Please give an exact printout of the records, without any pictures.

-- Opening Marker --

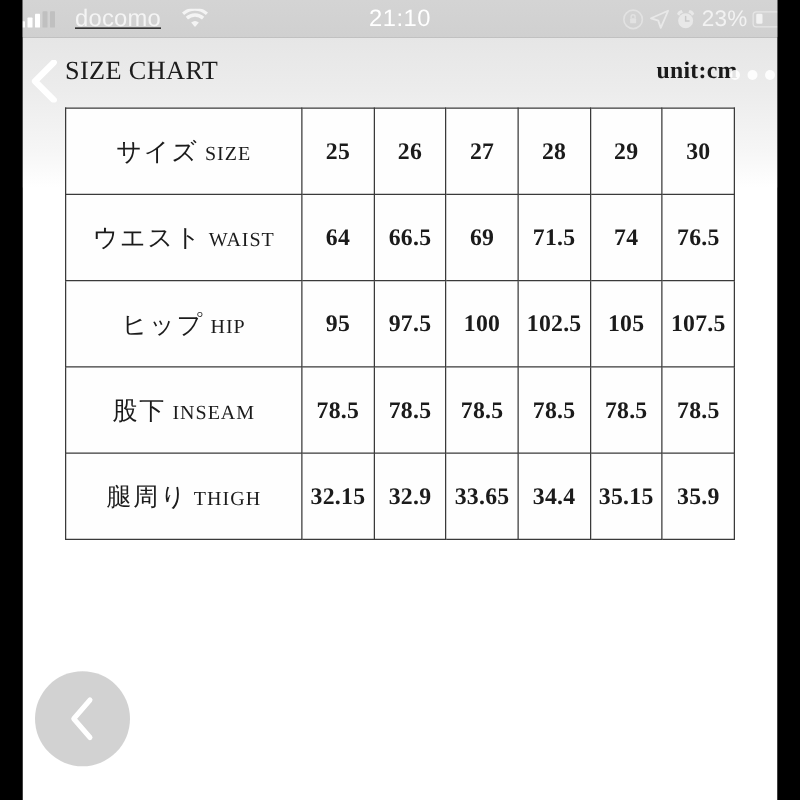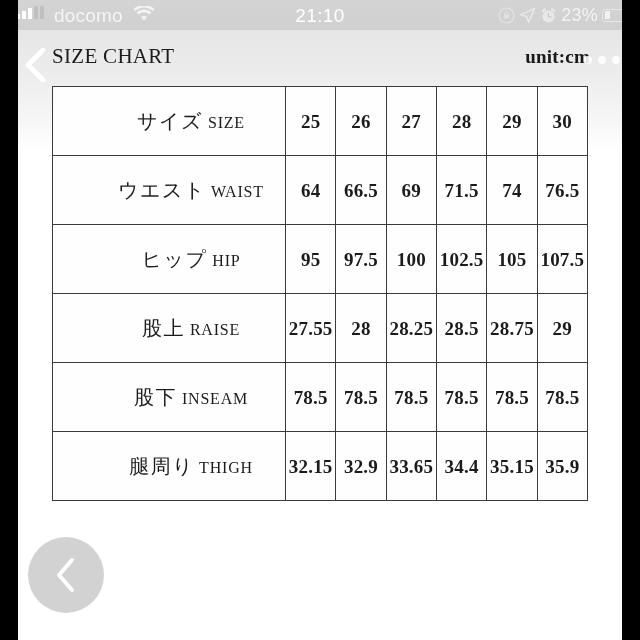--- a/index.html
+++ b/index.html
@@ -30,22 +30,23 @@
     height: 30px;
     background: linear-gradient(to bottom, #d4d4d4 0%, #d0d0d0 100%);
     display: flex;
     align-items: center;
     font-family: "Liberation Sans", sans-serif;
   }
   #status-left {
     position: absolute;
     left: 16px;
     display: flex;
-    align-items: flex-start;
-    gap: 10px;
+    align-items: center;
+    gap: 16px;
+    text-decoration: underline;
   }
   .sig-bars {
     display: flex;
     align-items: flex-end;
     gap: 2px;
     height: 13px;
   }
   .sig-bars i {
     display: block;
     width: 4px;
@@ -173,21 +174,20 @@
     text-align: center;
     vertical-align: middle;
     font-size: 20px;
     color: #1b1b1b;
     padding: 0;
     background: #fefefe;
   }
   #size-table td.label-cell {
     width: 188px;
     font-size: 20px;
-    padding-left: 44px;
   }
   .lbl-jp {
     font-family: "DejaVu Sans", sans-serif;
     font-size: 20px;
     letter-spacing: 1.5px;
     color: #1b1b1b;
   }
   .lbl-en {
     font-family: "Liberation Serif", serif;
     font-size: 16px;
@@ -341,31 +341,20 @@
             <span class="lbl-jp">ヒップ</span><span class="lbl-en">HIP</span>
           </td>
           <td><span class="val">95</span></td>
           <td><span class="val">97.5</span></td>
           <td><span class="val">100</span></td>
           <td><span class="val">102.5</span></td>
           <td><span class="val">105</span></td>
           <td><span class="val">107.5</span></td>
         </tr>
 
-        <tr>
-          <td class="label-cell">
-            <span class="lbl-jp">股上</span><span class="lbl-en">RAISE</span>
-          </td>
-          <td><span class="val">27.55</span></td>
-          <td><span class="val">28</span></td>
-          <td><span class="val">28.25</span></td>
-          <td><span class="val">28.5</span></td>
-          <td><span class="val">28.75</span></td>
-          <td><span class="val">29</span></td>
-        </tr>
 
         <tr>
           <td class="label-cell">
             <span class="lbl-jp">股下</span><span class="lbl-en">INSEAM</span>
           </td>
           <td><span class="val">78.5</span></td>
           <td><span class="val">78.5</span></td>
           <td><span class="val">78.5</span></td>
           <td><span class="val">78.5</span></td>
           <td><span class="val">78.5</span></td>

-- Closing Marker --

- **WRITTEN RESPONSE**:
--- a/index.html
+++ b/index.html
@@ -30,22 +30,23 @@
     height: 30px;
     background: linear-gradient(to bottom, #d4d4d4 0%, #d0d0d0 100%);
     display: flex;
     align-items: center;
     font-family: "Liberation Sans", sans-serif;
   }
   #status-left {
     position: absolute;
     left: 16px;
     display: flex;
-    align-items: flex-start;
-    gap: 10px;
+    align-items: center;
+    gap: 16px;
+    text-decoration: underline;
   }
   .sig-bars {
     display: flex;
     align-items: flex-end;
     gap: 2px;
     height: 13px;
   }
   .sig-bars i {
     display: block;
     width: 4px;
@@ -173,21 +174,20 @@
     text-align: center;
     vertical-align: middle;
     font-size: 20px;
     color: #1b1b1b;
     padding: 0;
     background: #fefefe;
   }
   #size-table td.label-cell {
     width: 188px;
     font-size: 20px;
-    padding-left: 44px;
   }
   .lbl-jp {
     font-family: "DejaVu Sans", sans-serif;
     font-size: 20px;
     letter-spacing: 1.5px;
     color: #1b1b1b;
   }
   .lbl-en {
     font-family: "Liberation Serif", serif;
     font-size: 16px;
@@ -341,31 +341,20 @@
             <span class="lbl-jp">ヒップ</span><span class="lbl-en">HIP</span>
           </td>
           <td><span class="val">95</span></td>
           <td><span class="val">97.5</span></td>
           <td><span class="val">100</span></td>
           <td><span class="val">102.5</span></td>
           <td><span class="val">105</span></td>
           <td><span class="val">107.5</span></td>
         </tr>
 
-        <tr>
-          <td class="label-cell">
-            <span class="lbl-jp">股上</span><span class="lbl-en">RAISE</span>
-          </td>
-          <td><span class="val">27.55</span></td>
-          <td><span class="val">28</span></td>
-          <td><span class="val">28.25</span></td>
-          <td><span class="val">28.5</span></td>
-          <td><span class="val">28.75</span></td>
-          <td><span class="val">29</span></td>
-        </tr>
 
         <tr>
           <td class="label-cell">
             <span class="lbl-jp">股下</span><span class="lbl-en">INSEAM</span>
           </td>
           <td><span class="val">78.5</span></td>
           <td><span class="val">78.5</span></td>
           <td><span class="val">78.5</span></td>
           <td><span class="val">78.5</span></td>
           <td><span class="val">78.5</span></td>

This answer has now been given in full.